Recipe 1 (the one I tried)
- 3 1/4-3 1/2 cups all-purpose flour
- 1/4 c. sugar
- 1 tsp salt
- 1 tsp baking soda
- 1 tsp baking powder
- 1 12-oz can/bottle beer (warm, but not flat. So far I have used Yeungling Lager and Bud Lite with Lime and both were great)
- 1 egg, slighly beaten
- 3-4 tbsp butter
Preheat oven to 350. Use 1-2 tbsp to butter a standard-size loaf pan
In a large bowl, mix together 3 1/4 cup flour, sugar, salt, baking powder and baking soda. Add beer and egg. Mix to incorporate all ingredients. Spread in to buttered loaf pans. Melt remaining butter and pour on top. Bake for 50 minutes or until a toothpick/knife comes out clean
Recipe 2 (I haven’t tried this one yet, but this is is even easier!)

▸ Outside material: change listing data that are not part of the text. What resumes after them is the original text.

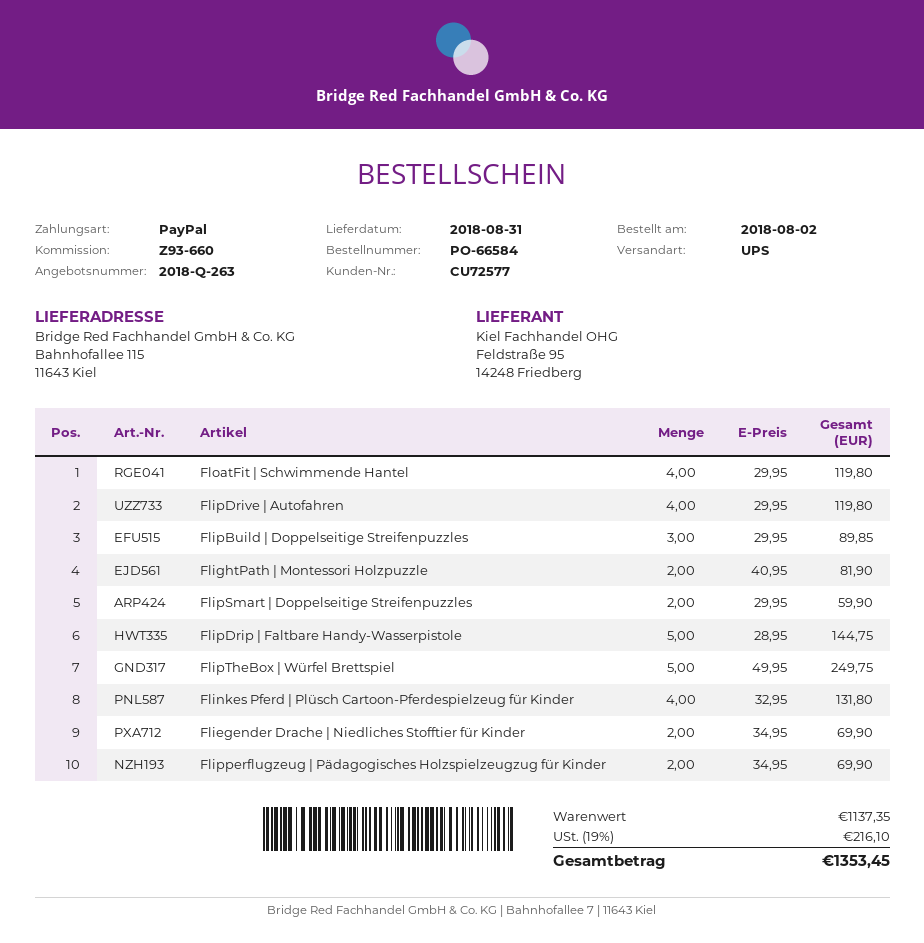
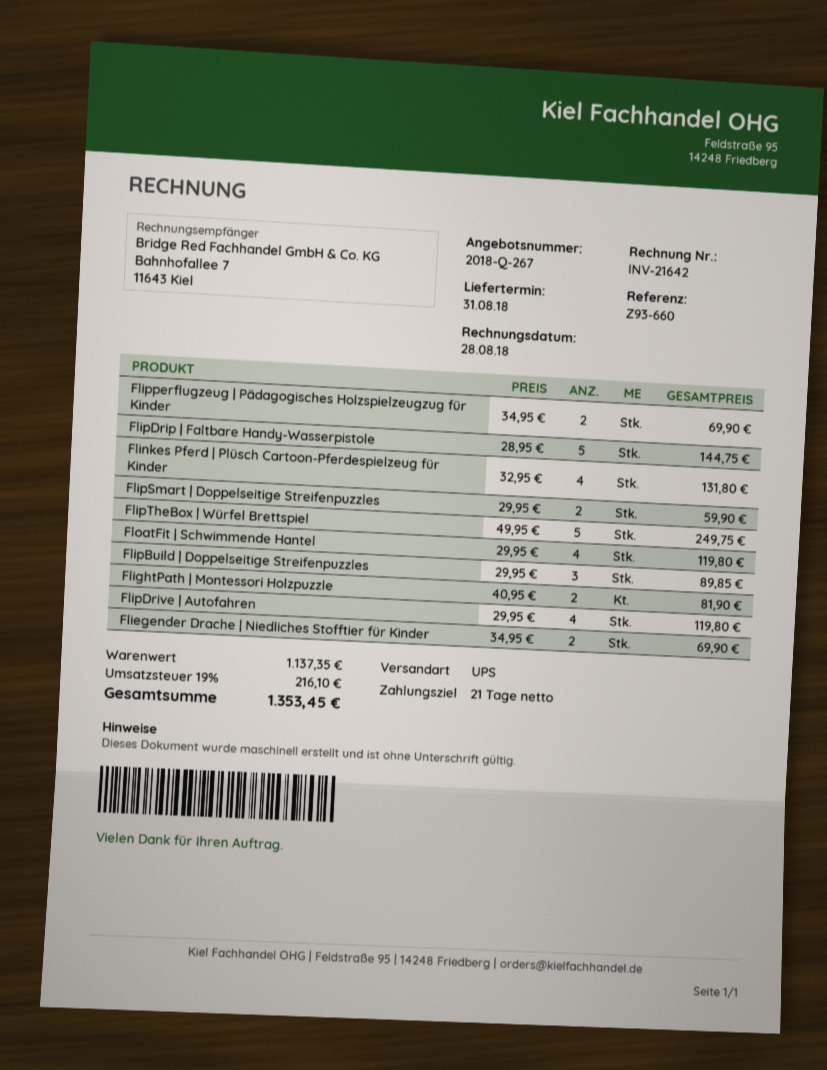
quote number: 2018-Q-263 -> 2018-Q-267

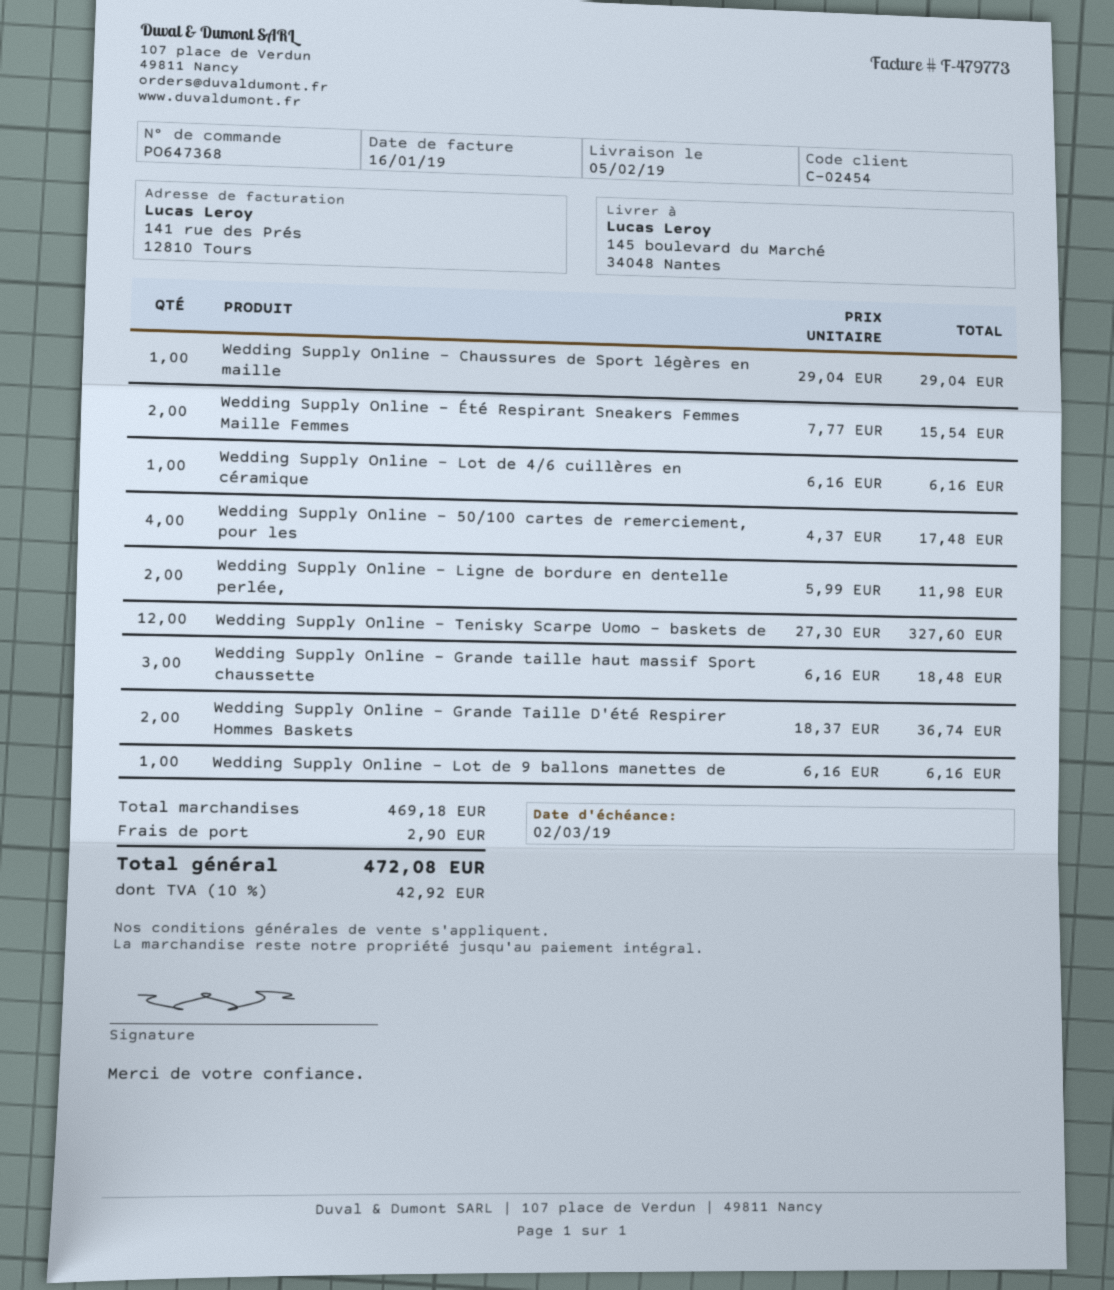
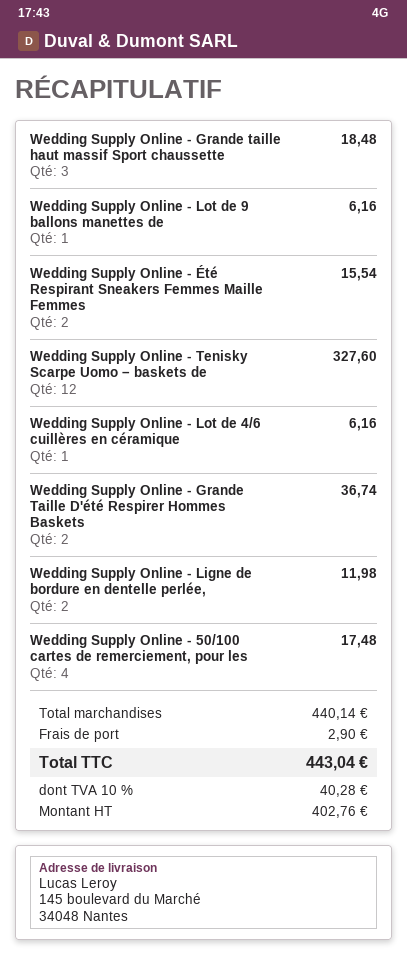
Wedding Supply Online - Chaussures de Sport légères en maille: 1 for 29.04 -> none
subtotal: 469.18 -> 440.14
tax: 10% = 42.92 -> 10% = 40.28
total: 472.08 -> 443.04

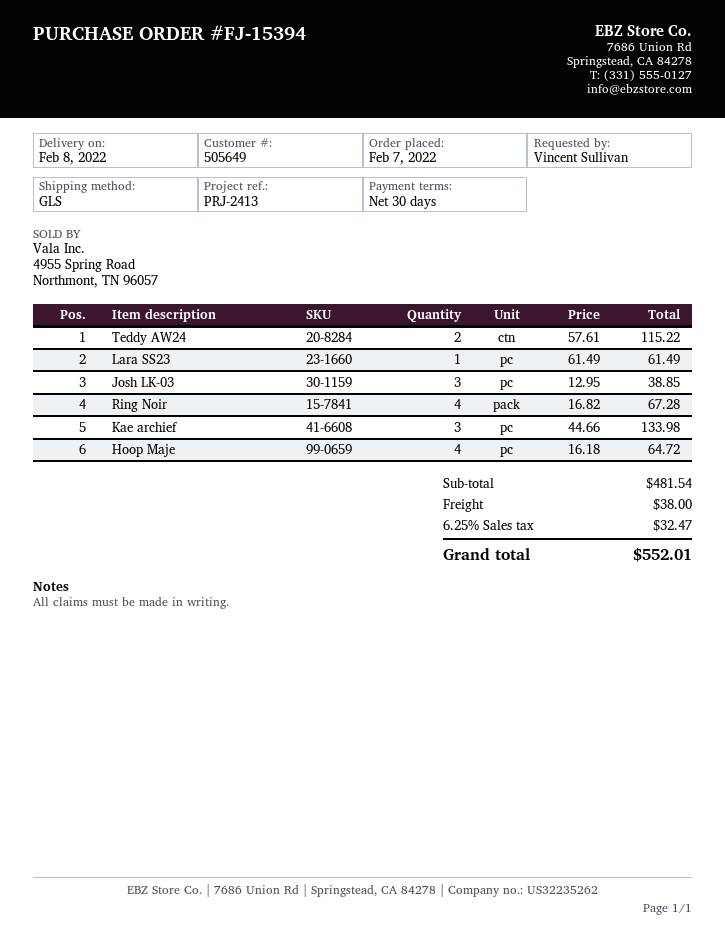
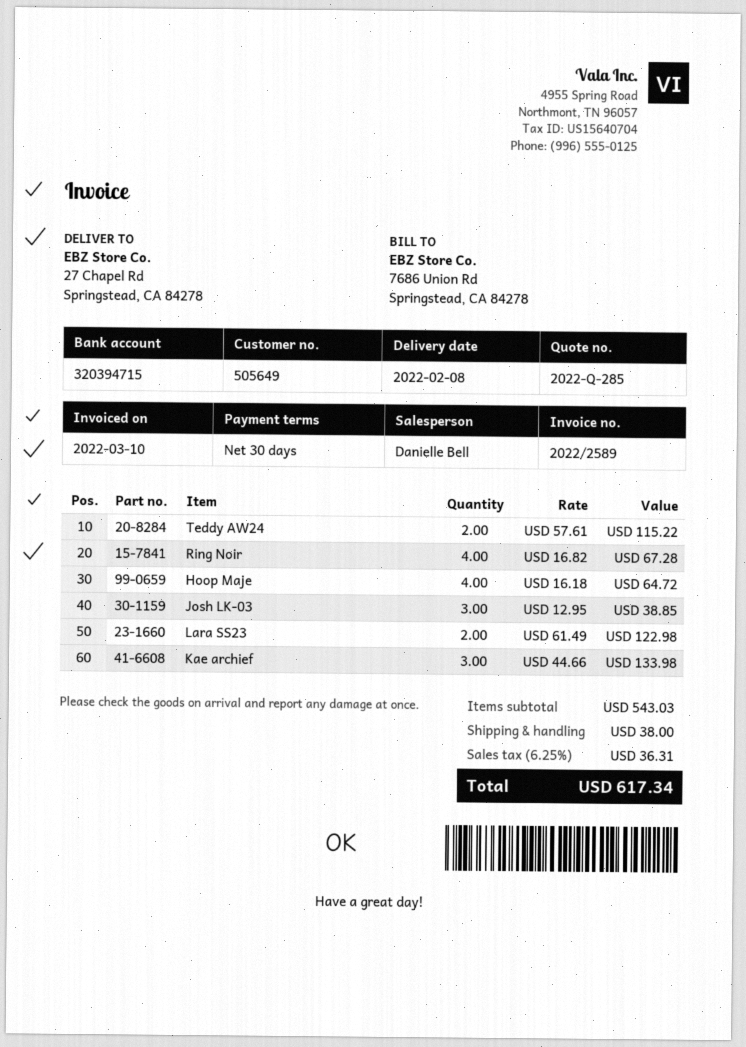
Lara SS23: 1 x 61.49 = 61.49 -> 2 x 61.49 = 122.98
subtotal: 481.54 -> 543.03
tax: 6.25% = 32.47 -> 6.25% = 36.31
total: 552.01 -> 617.34

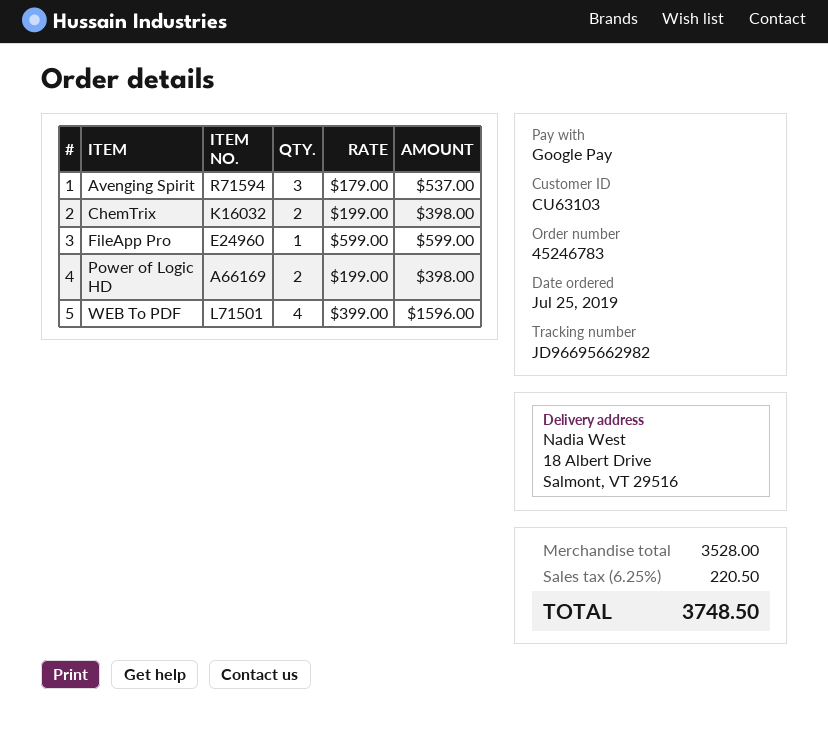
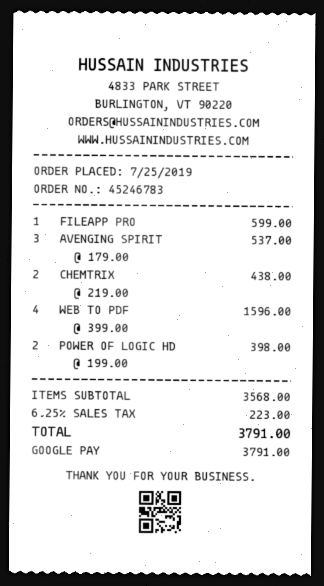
ChemTrix: 2 x 199.00 = 398.00 -> 2 x 219.00 = 438.00
subtotal: 3528.00 -> 3568.00
tax: 6.25% = 220.50 -> 6.25% = 223.00
total: 3748.50 -> 3791.00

- 2 2/3 cup self-rising flour (NOT self-rising cake flour)
- 12 oz beer
Preheat oven to 375. Lightly butter or grease a 9x5x3 loaf pan
In a large bowl, mix flour and beer until flour is moistened. Pour into the loaf pan and bake for 55 minutes until the top is lightly browned, sides pull away from the pan and pick inserted near center comes out clean. Cook pan on a wire rack for 5 minutes then turn out on rack to cool.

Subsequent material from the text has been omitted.